Despite his injury, most NFL draft analysts still have the Dolphins selecting Tagovailoa with their top pick.
Potential rookie salary projections, according to OverTheCap.com, drop significantly as the first round continues — the No. 10 pick is valued around $22 million, No. 15 at $16.7 million, No. 20 at $14.5 million, No. 25 $13.5 million, and the last pick in the first round at $11.5 million.
The Dolphins will likely get more background information on Tagovailoa’s injured hip during the NFL scouting combine in February, where he will be evaluated by NFL doctors and information from those evaluations will be communicated to all 32 NFL teams.
Hopefully by then, teams will be able to have a firmer timetable for Tagovailoa’s rehabilitation process, and when he will be able to begin participating in football activities. But a team that drafts him could consider allowing Tagovailoa to recover through the 2020 season before he plays in the NFL.
Along with examining Tagovailoa’s health and whether to draft him, the Dolphins must also consider the expected competition from other NFL teams considering him.
The Los Angeles Chargers at No. 6, the Carolina Panthers at No. 7 and the Jacksonville Jaguars at No. 9 could headline that group among top 10 picks alone.
The Dolphins must work during the Senior Bowl, combine, and league meetings in March to identify teams that could jump ahead of them in the draft order.
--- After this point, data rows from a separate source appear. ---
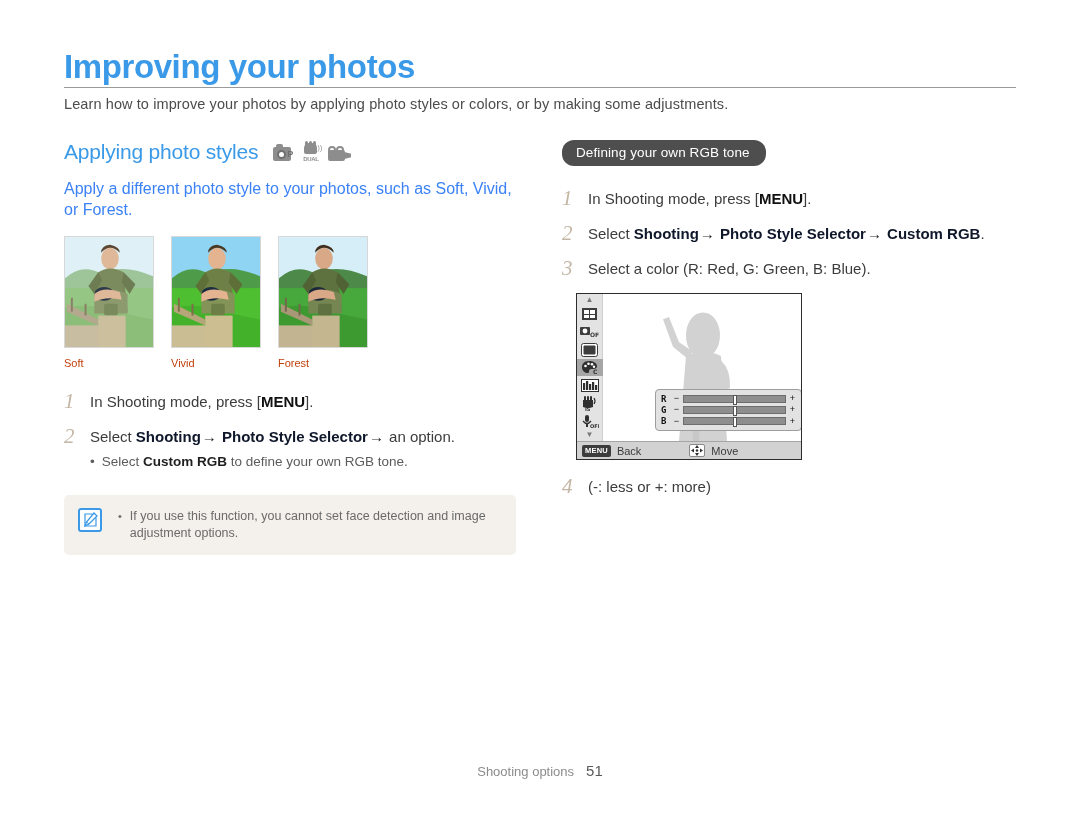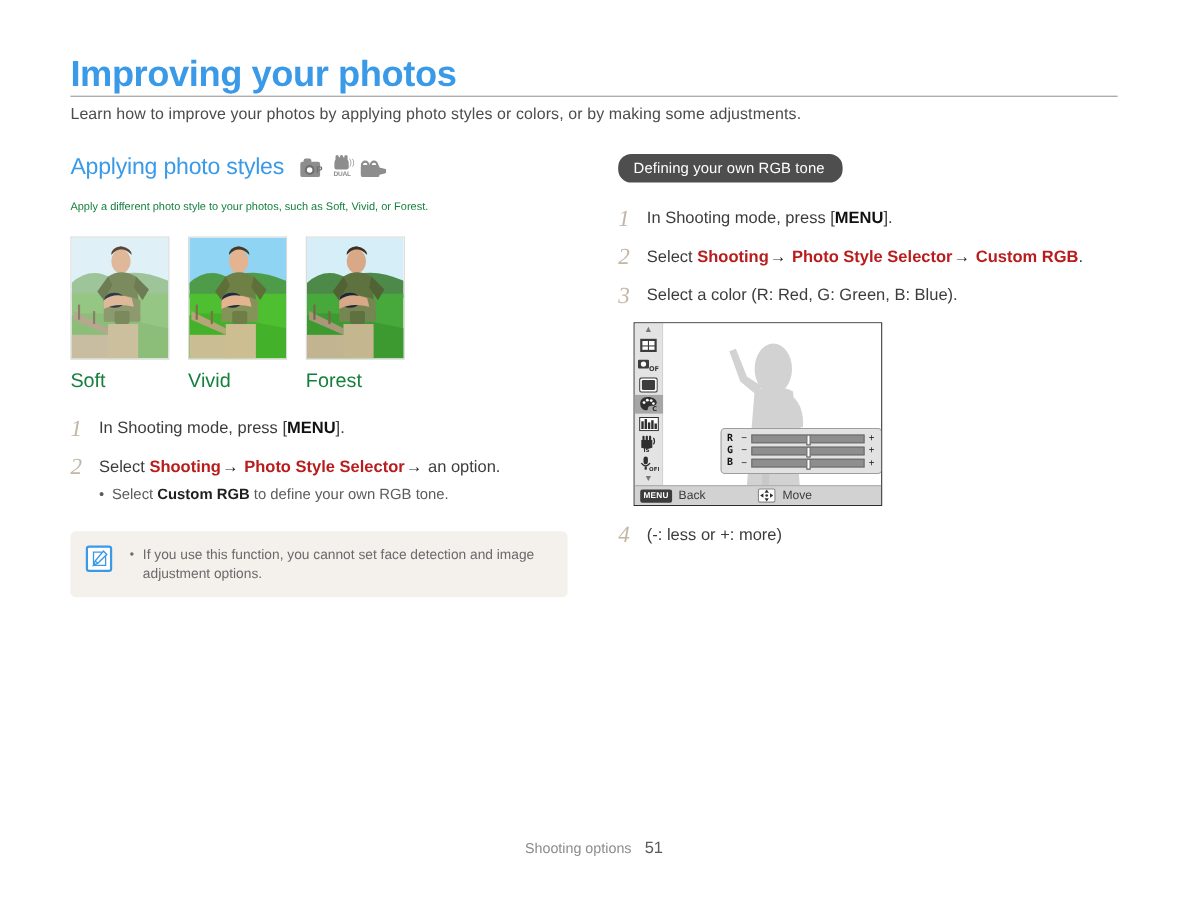--- a/index.html
+++ b/index.html
@@ -93,7 +93,7 @@
   .ico-movie .r1 { left: 0px; } .ico-movie .r2 { left: 8px; }
 
   .body-text {
-    margin-top: 14px; font-size: 10px; color: #15803d; line-height: 21px;
+    margin-top: 14px; font-size: 16px; color: #3b82f6; line-height: 21px;
   }
 
   

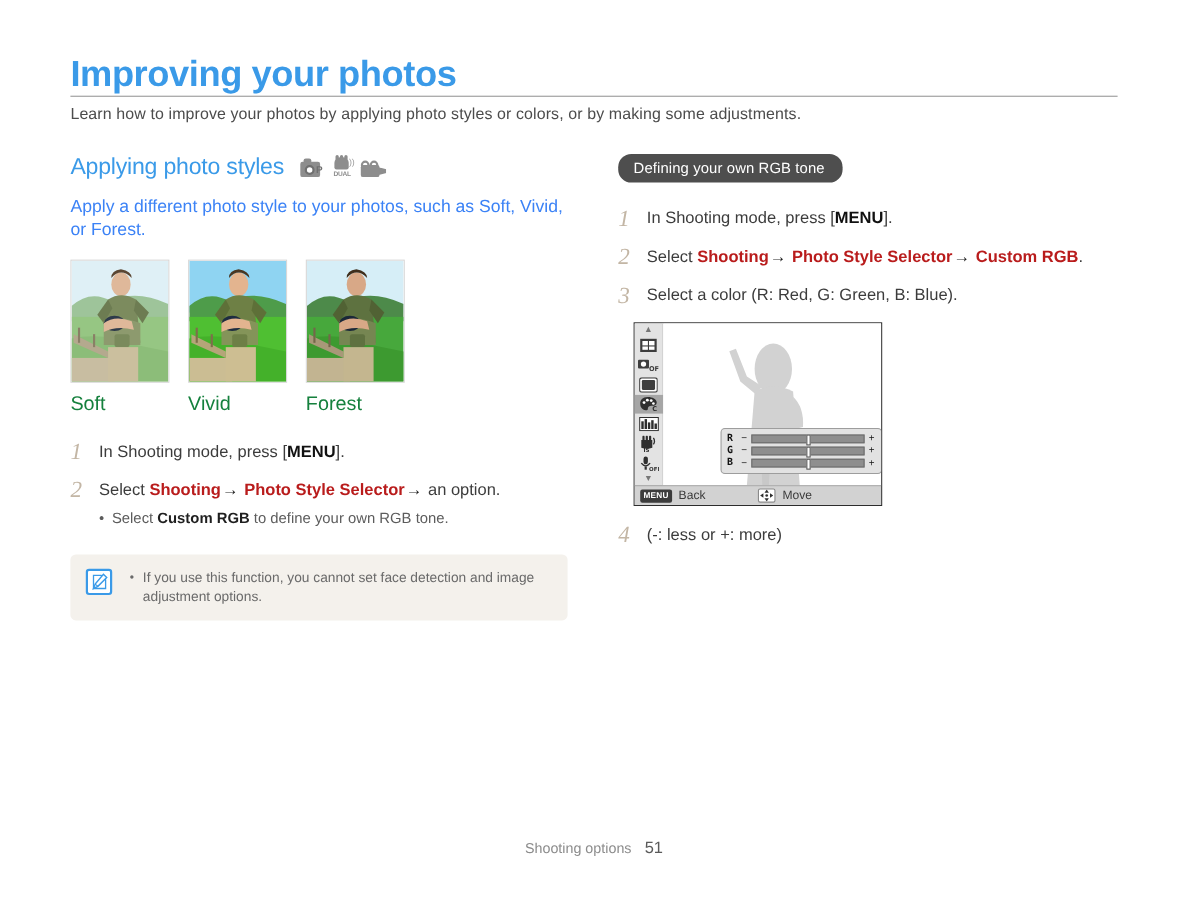--- a/index.html
+++ b/index.html
@@ -117,7 +117,7 @@
     line-height: 21px; padding-top: 0px;
   }
   .step-body { font-size: 15px; color: #3c3c3c; line-height: 22px; }
-  .step-body b { color: #b91c1c; font-weight: bold; }
+  .step-body b { color: #0f172a; font-weight: bold; }
   .arrow { font-weight: bold; color: #1f1f1f; padding: 0 1px; }
   .sub-bullet {
     margin-top: 4px; font-size: 13.5px; color: #5c5c5c; line-height: 19px;

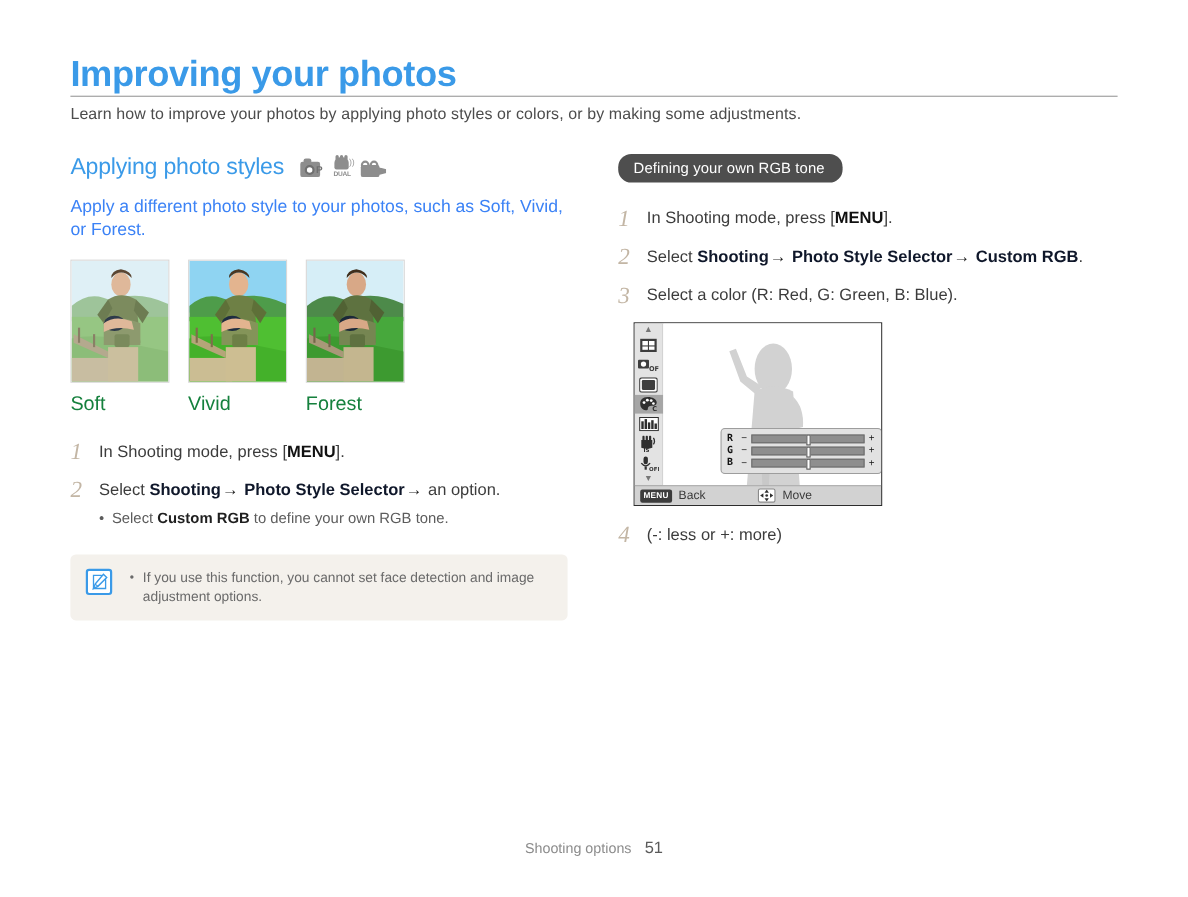--- a/index.html
+++ b/index.html
@@ -105,7 +105,7 @@
     overflow: hidden; position: relative;
   }
   .thumb svg { display: block; width: 100%; height: 100%; }
-  .thumb-cap { margin-top: 9px; font-size: 18px; color: #15803d; }
+  .thumb-cap { margin-top: 9px; font-size: 11px; color: #c2410c; }
 
   
   .steps { margin-top: 22px; }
They could also gauge whether teams are shying away from Tagovailoa and consider trading down from No. 5 to land him with a later pick.
With the emergence of veteran quarterback Ryan Fitzpatrick, the Dolphins could afford for Tagovailoa to sit out the season.
Before Tagovailoa announced his decision, Dolphins owner Steve Ross, vice chairman, president and CEO Tom Garfinkel and general manager Chris Grier were in attendance for the Alabama-Michigan bowl game in Orlando where they stood several feet away from Tagovailoa before kickoff.
Ross, the largest donor to the University of Michigan, giving $378 million to his alma mater, and Garfinkel, also a Michigan alum, enjoyed the game, while Grier likely used the experience to evaluate other players in the bowl game while gathering information on Tagovailoa.
The Dolphins are well underway with their extensive rebuilding process under Grier and coach Brian Flores, finishing their first year together with a 5-11 record this past season and entering the offseason with 14 picks in the draft and more than $100 million to use in free agency.
Could Tua be a part of the Dolphins’ future?
“I’m content with the decision I’ve made,” he said. “It’s more of what’s next that I’m thinking about in this process.”
Alabama quarterback Tua Tagovailoa announces his intentions to declare for the 2020 NFL draft on Monday in Tuscaloosa, Ala.
Tua Tagovailoa announced he would leave Alabama for the NFL draft.